Hasard, coïncidence fortuite, ou démarche cohérente, inspirée par l'enseignement d'une philosophie du travail et de l'effort laissée par le guide spirituel, peut-être tout à la fois, en tout état de cause, un constat s'impose aujourd'hui au Sénégal : à la tête des fortunes célèbres se trouvent des Taalibés Mourides. Notamment El Adj Babacar Kebe, dit Noliouga, et El Hadgi Djiby Mbaye sont des Sénégalais notoirement connus.

L'économie : il est important de remarquer que l'essentiel des leviers de l'économie informelle est entre les mains des Mourides qui constituent pour l'essentiel, qui contrôlent pour l'esssentiel le commerce. Ils se sont substitués aux forcepts aux Libano-Syriens qui monopolisaient jusqu'ici le secteur et ce depuis l'époque coloniale.

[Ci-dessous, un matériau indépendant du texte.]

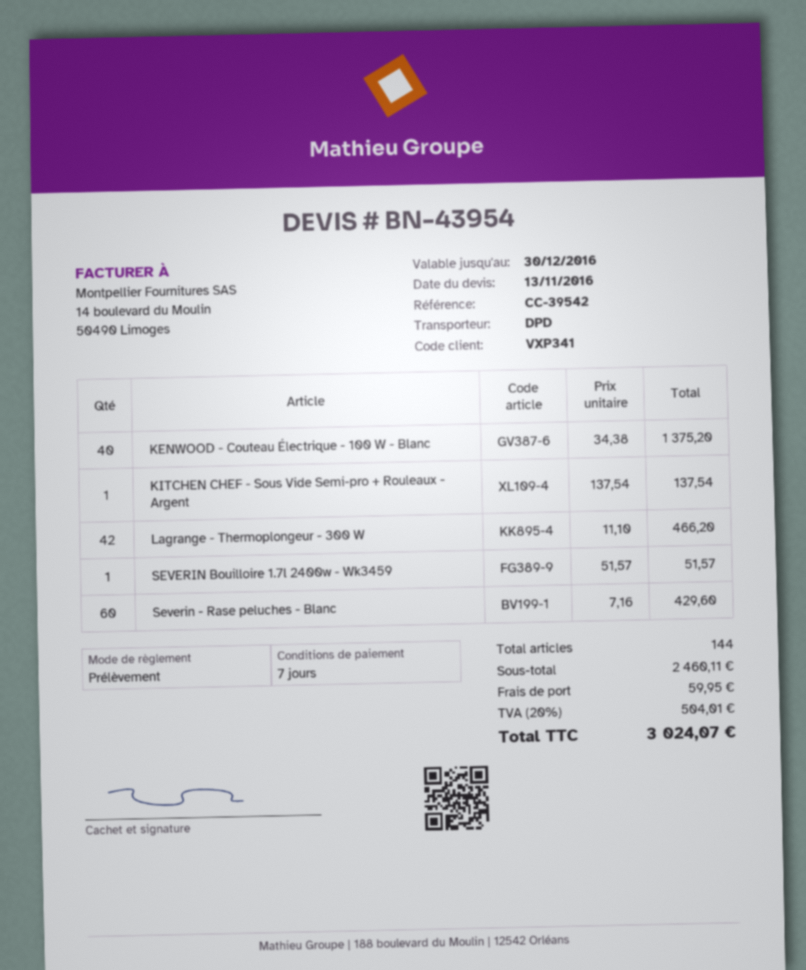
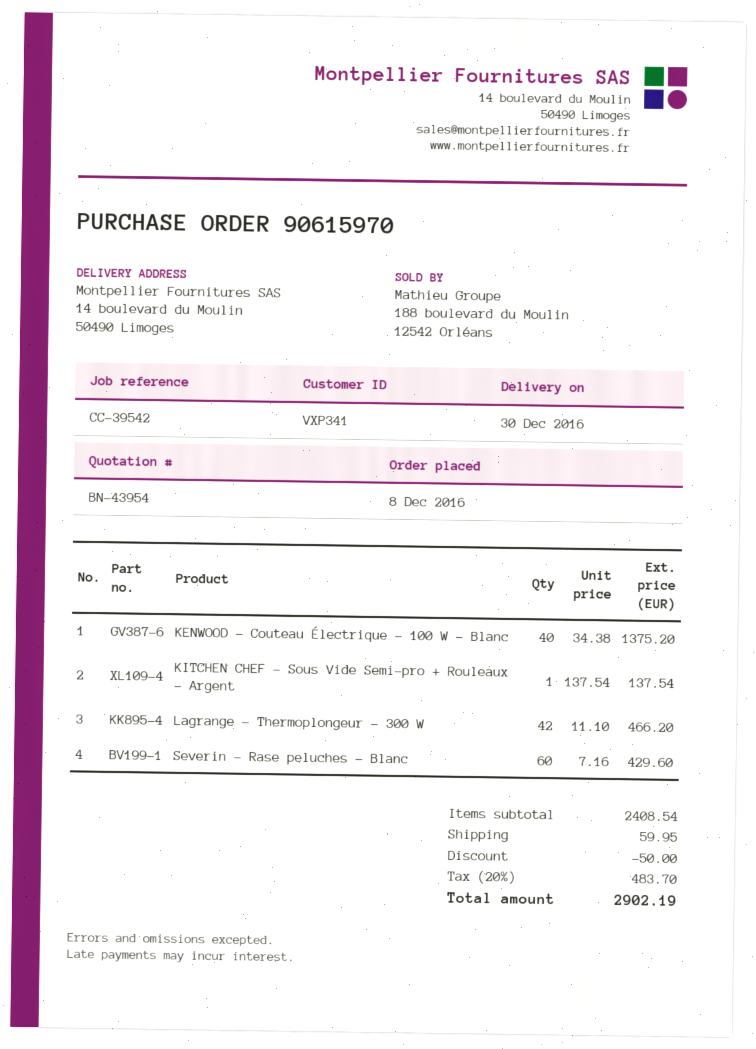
SEVERIN Bouilloire 1.7l 2400w - Wk3459: 1 x 51.57 = 51.57 -> none
subtotal: 2460.11 -> 2408.54
discount: none -> 50.00
tax: 20% = 504.01 -> 20% = 483.70
total: 3024.07 -> 2902.19

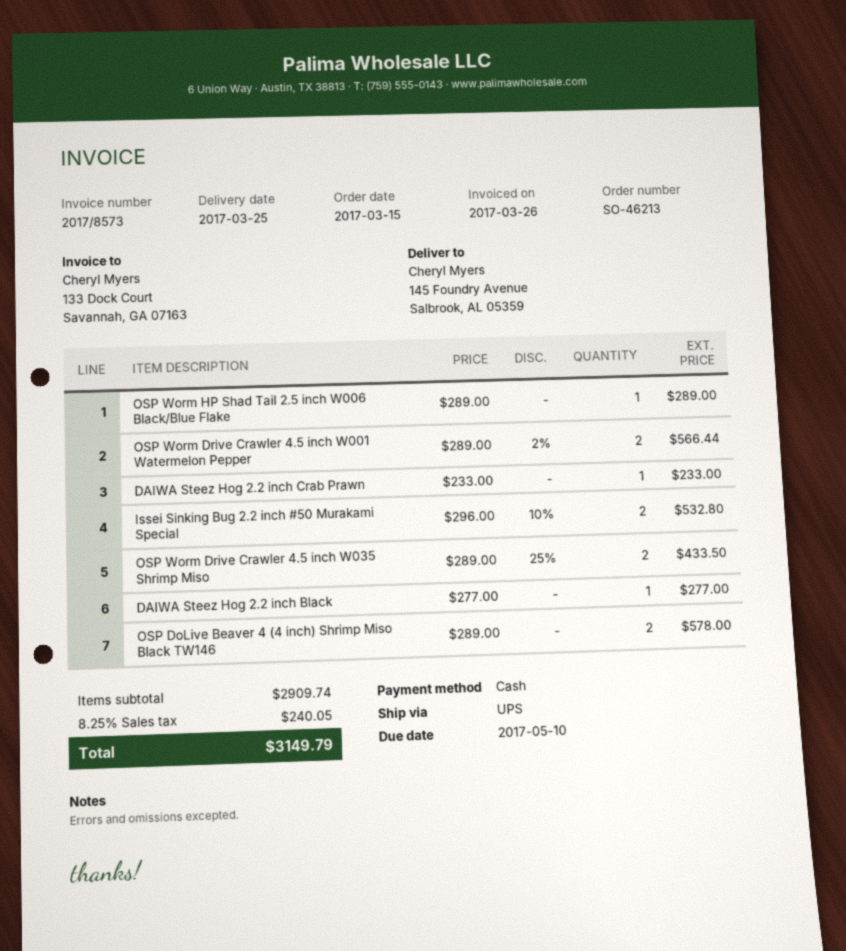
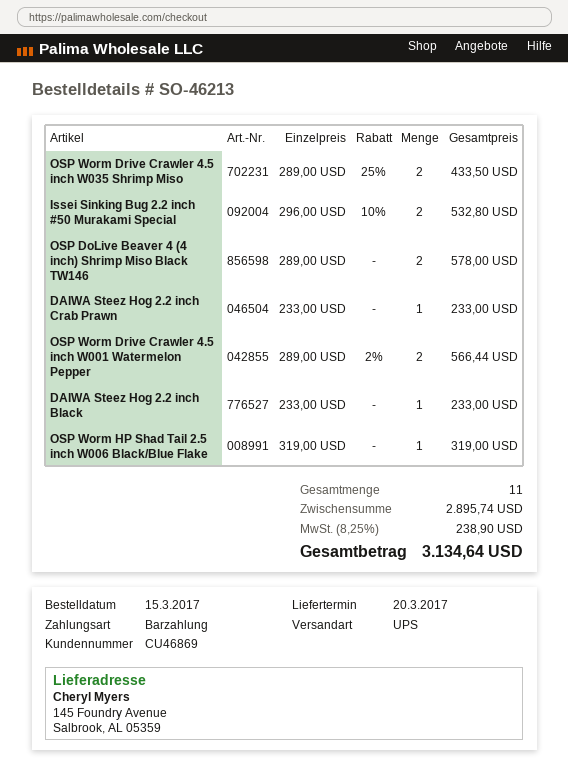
delivery date: 2017-03-25 -> 2017-03-20
OSP Worm HP Shad Tail 2.5 inch W006 Black/Blue Flake: 1 x 289.00 = 289.00 -> 1 x 319.00 = 319.00
DAIWA Steez Hog 2.2 inch Black: 1 x 277.00 = 277.00 -> 1 x 233.00 = 233.00
subtotal: 2909.74 -> 2895.74
tax: 8.25% = 240.05 -> 8.25% = 238.90
total: 3149.79 -> 3134.64

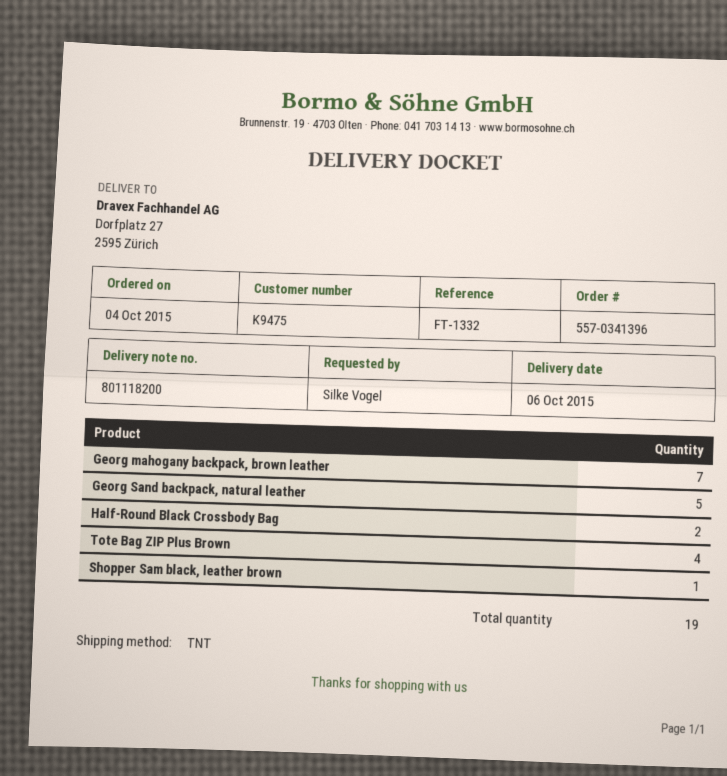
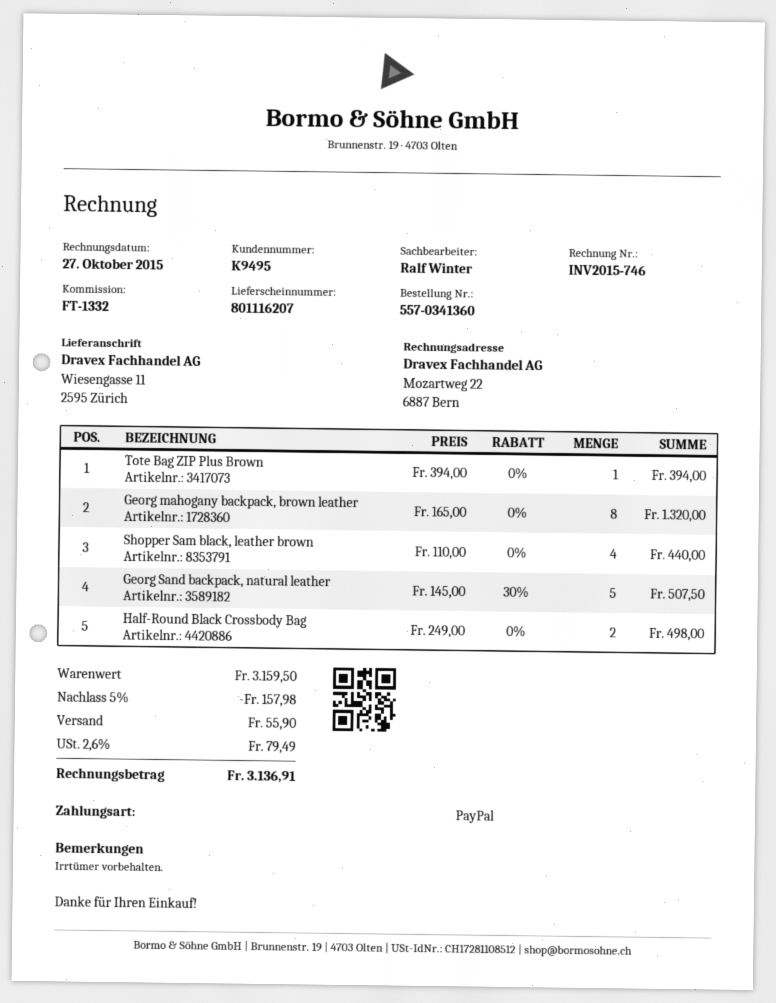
order number: 557-0341396 -> 557-0341360
delivery note number: 801118200 -> 801116207
customer number: K9475 -> K9495
ship to: Dorfplatz 27, 2595 Zürich -> Wiesengasse 11, 2595 Zürich
Georg mahogany backpack, brown leather: 7 -> 8
Tote Bag ZIP Plus Brown: 4 -> 1
Shopper Sam black, leather brown: 1 -> 4

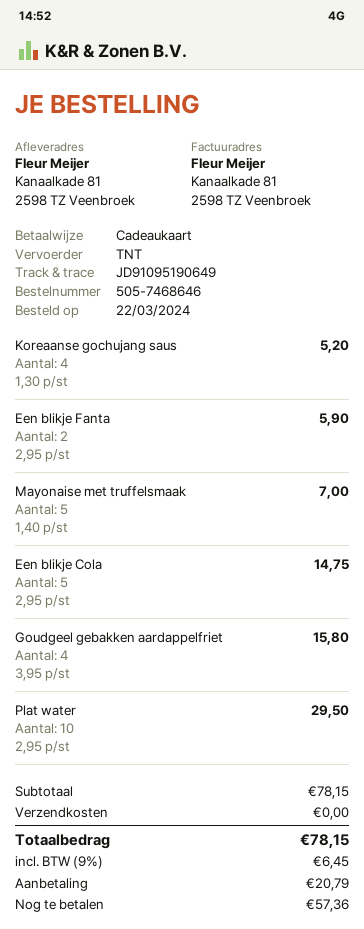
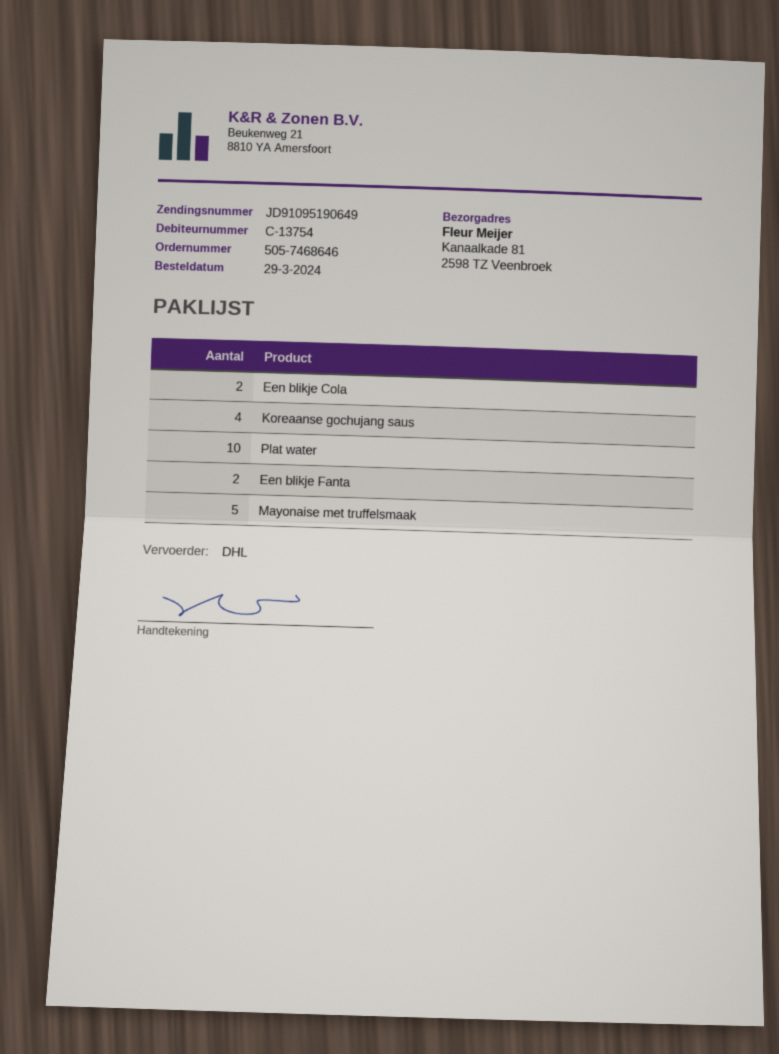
order date: 2024-03-22 -> 2024-03-29
shipping method: TNT -> DHL
Een blikje Cola: 5 -> 2
Goudgeel gebakken aardappelfriet: 4 -> none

Donc les Libano-Syriens depuis quatre ou même cinq générations étaient une colonie de peuplement que la France avait transplantée au Sénégal et à laquelle elle avait donné des moyens de faire le commerce de gros de demi-gros et le commerce des oléagineux, ceux que l'on appelait les traitants, et, il est vrai, en défiant les règles établies et avec un sens bien aiguisé des affaires, mais sans aucun doute dans l'intérêt du Sénégal car ils ont par ce biais favorisé l'émergence d'un capital national qui aujourd'hui a des ambitions beaucoup plus importantes de redistribution de produits.
En fait les Mourides sont passés du petit commerce à la récupération de la distribution du gros et demi-gros et aujourd'hui ils passsent à une étape industrielle et entrepreneuriale, c'est-à-dire qu'ils sont arrivés aujourd'hui à créer des entreprises dans le bâtiment, dans le transport et dans l'industrie secondaire, notamment le textile, puis dans l'industrie de transformation parce qu'ils commencent à mettre en place la fabrication des moulins à mil, des charrues et aussi la fabrication de vinaigre et de javel.
Tout ceci se fait dans le secteur vraiment non contrôlé de l'Etat, dans un secteur typiquement informel. Cette forme d'accumulation primitive du capital, nécessaire au décollage d'une économie quelle qu'elle soit, aurait tardé à se réaliser s'il n'y avait pas effectivement des hommes d'affaire mus par un idéal mais également et surtout par une foi religieuse et la conviction d'appartenir à une communauté. On le comprendra quand on verra un peu son mode d'organisation, mais effectivement c'est la base de cet acte de foi, de cet acte de dévotion, qui a poussé les populations.
Avant, au Sénégal on se moquait d'eux parce qu'on disait que les "Baol-Baol" ramenaient en ville toutes les ordures que l'on sortait de la ville, parce qu'ils faisaient les poubelles, qu'ils ramassaient tout ce qui peut être reconditionné, recyclé, et qu'ils le revendaient. Et donc, ils vivaient carrément en partie de ça en partie du petit négoce. C'est ça que l'enseignement de Cheikh Amadu Bamba a incontestablement influancé, la réussite des Mourides dans les affaires.
Cette réussite est à la fois un esprit et une organisation. L'esprit découle naturellement de cet enseignement qui selon le Cheikh Tidjane Sy, je cite : " Comme le prophète Mouhamad, il a voulu se considérer comme un homme, la meilleure façon d'approcher les amis était de prouver à ses adeptes qu'il était comme eux, c'est-à-dire vivre et travailler comme eux."
Le travail étant pour lui l'activité sociale qui exprime le mieux l'existence et le sens de l'homme " et le même auteur de poursuivre son témoignage en avertissant : Mais le travail pour lui n'a jamais été une finalité, il n'est qu'un moyen de vivre. Le fruit du travail humain doit engendrer et entretenir l'homme " A en croire le même auteur c'est autour du travail et plus exactement de la solidarité que le travail a su créer que la cohésion sociale se réalise et se perpétue chez les Mourides. C'est la théorie du travail qui engendre une solidarité dans le groupe et qui insuffle au groupe une cohésion basée sur le travail. Chez les Mourides tout cela a été rendu possible grâce au fait que le message du Cheikh Amadu Bamba est resté profondément enraciné dans le substrat négro africain qui exalte le travail. Voilà également pourquoi la réussite de ce que l'on appelle aujourd'hui le Baol-Baol, donc les habitants du Baol, et les Moudou-Moudou qui sont les émigrés qui sortent du Sénégal, identifiés tous comme Taalibés Mourides, ou du moins la majorité, paraît d'abord comme un état d'esprit.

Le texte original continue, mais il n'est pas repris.